## Data in this exercise:
Start of Block

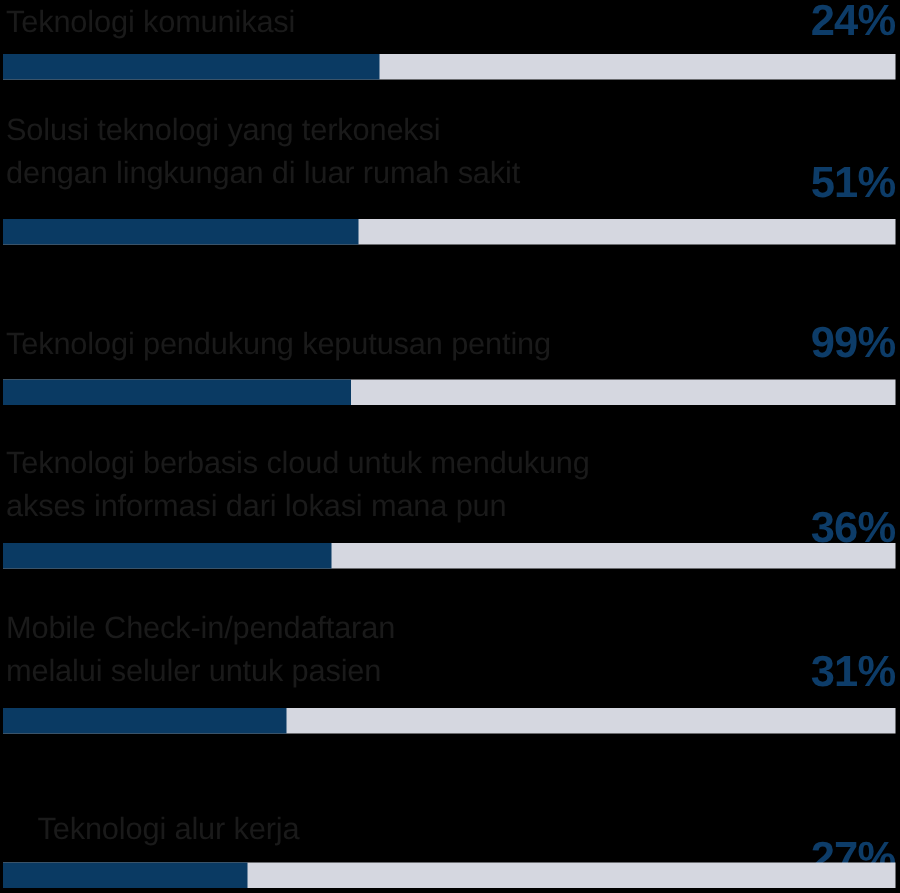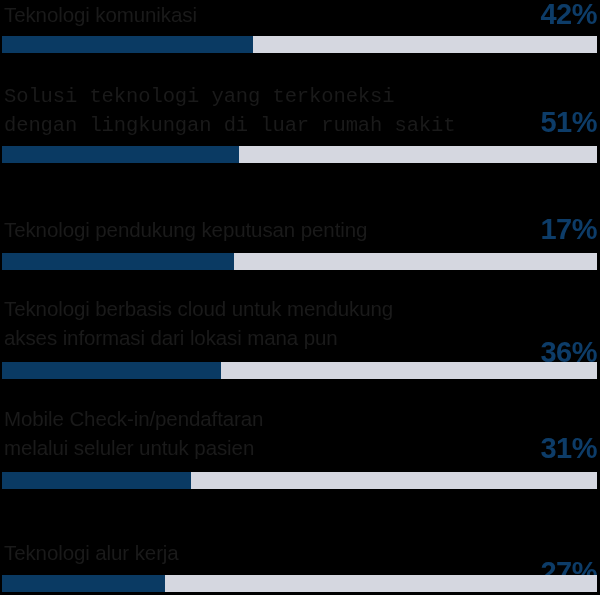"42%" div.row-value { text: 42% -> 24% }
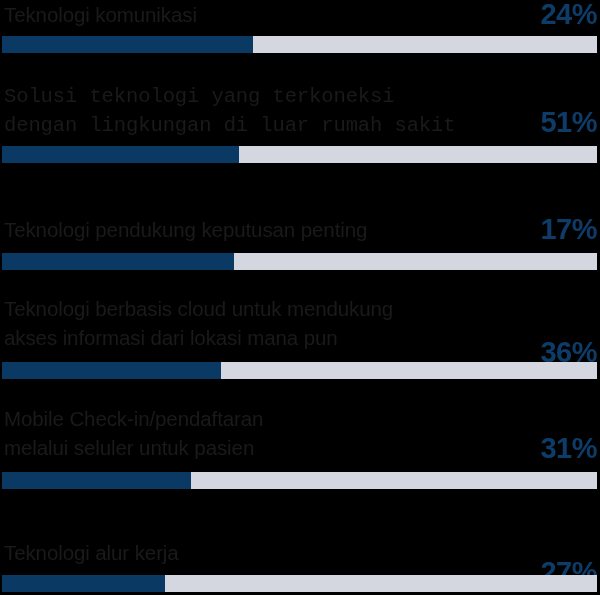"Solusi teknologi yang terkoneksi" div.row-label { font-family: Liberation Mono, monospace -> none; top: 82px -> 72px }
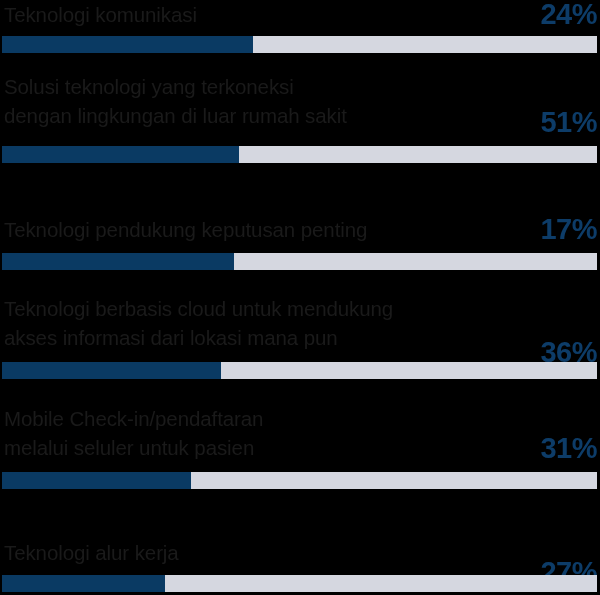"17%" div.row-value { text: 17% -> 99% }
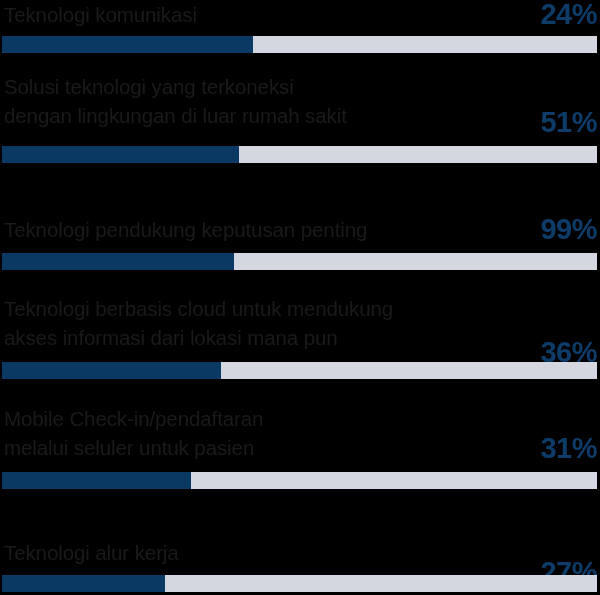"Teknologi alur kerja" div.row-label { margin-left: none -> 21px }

End of Block
Start of Block

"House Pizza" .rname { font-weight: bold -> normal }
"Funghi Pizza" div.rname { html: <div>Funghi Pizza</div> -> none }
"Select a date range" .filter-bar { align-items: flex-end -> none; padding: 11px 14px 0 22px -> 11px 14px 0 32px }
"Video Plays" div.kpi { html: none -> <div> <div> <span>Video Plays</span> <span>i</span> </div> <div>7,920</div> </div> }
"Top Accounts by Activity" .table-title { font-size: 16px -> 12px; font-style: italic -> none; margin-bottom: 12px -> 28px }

End of Block

## Task brief:
Using the listing above, reproduce word for word every line from the one containing "Liberation Mono, monospace" through the one containing "margin-left: none ->". Pictures must be left out.

## Task solution:
"Solusi teknologi yang terkoneksi" div.row-label { font-family: Liberation Mono, monospace -> none; top: 82px -> 72px }
"17%" div.row-value { text: 17% -> 99% }
"Teknologi alur kerja" div.row-label { margin-left: none -> 21px }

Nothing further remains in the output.